-------- INFORMATION SUPPLIED

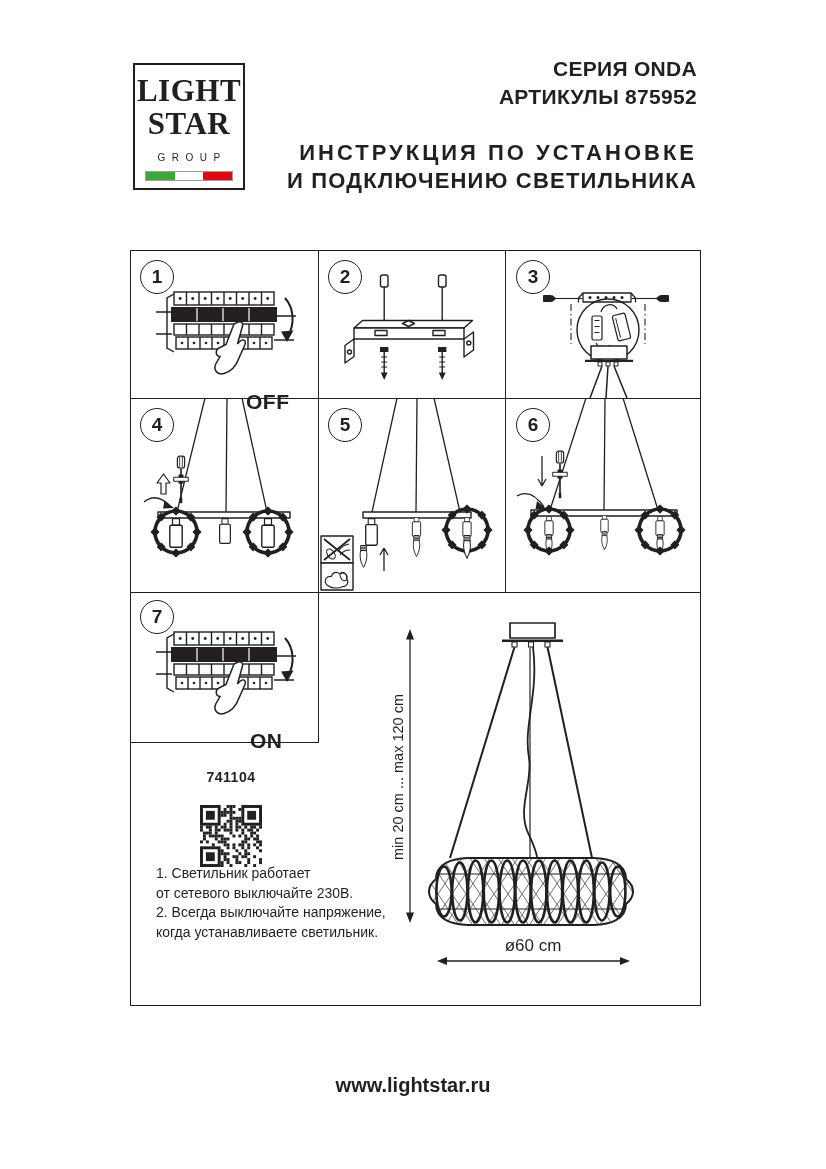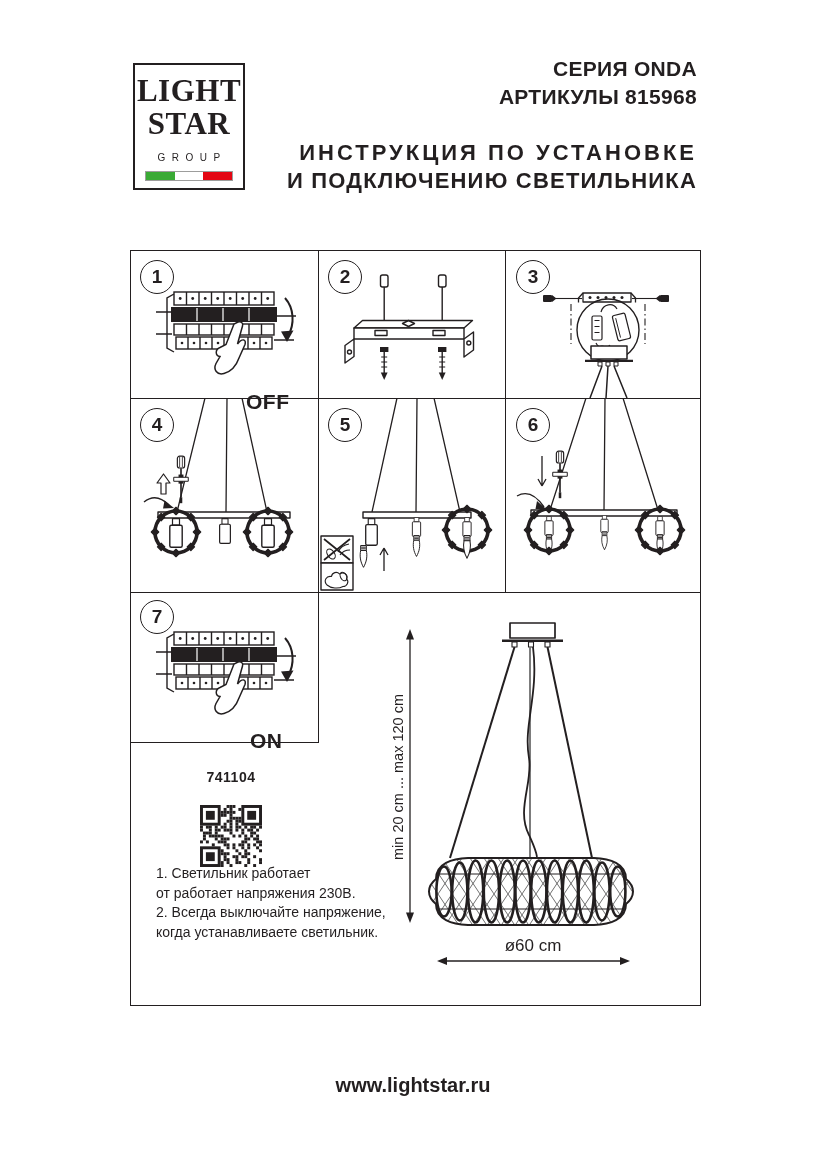--- a/index.html
+++ b/index.html
@@ -132,7 +132,7 @@
 
   <div class="abs" id="title-top">
     <div>СЕРИЯ ONDA</div>
-    <div>АРТИКУЛЫ 815968</div>
+    <div>АРТИКУЛЫ 875952</div>
   </div>
   <div class="abs" id="title-main">
     <div class="instr1">ИНСТРУКЦИЯ ПО УСТАНОВКЕ</div>

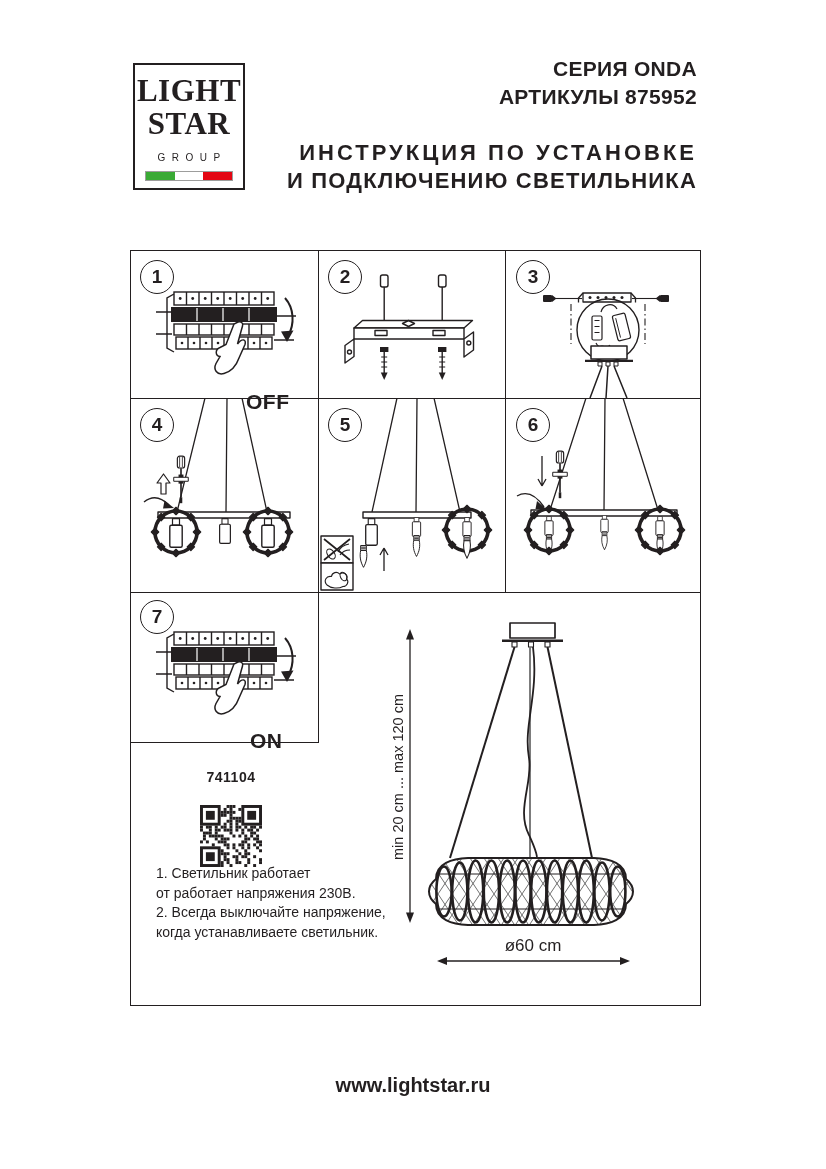--- a/index.html
+++ b/index.html
@@ -510,7 +510,7 @@
 
   <div class="abs" id="notes">
     <div>1. Светильник работает</div>
-    <div>от работает напряжения 230В.</div>
+    <div>от сетевого выключайте 230В.</div>
     <div>2. Всегда выключайте напряжение,</div>
     <div>когда устанавливаете светильник.</div>
   </div>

----------------

All lines from the one with "<div>1. Светильник работает</div>" onward to the end of the records above should be repeated exactly, and only those lines.

     <div>1. Светильник работает</div>
-    <div>от работает напряжения 230В.</div>
+    <div>от сетевого выключайте 230В.</div>
     <div>2. Всегда выключайте напряжение,</div>
     <div>когда устанавливаете светильник.</div>
   </div>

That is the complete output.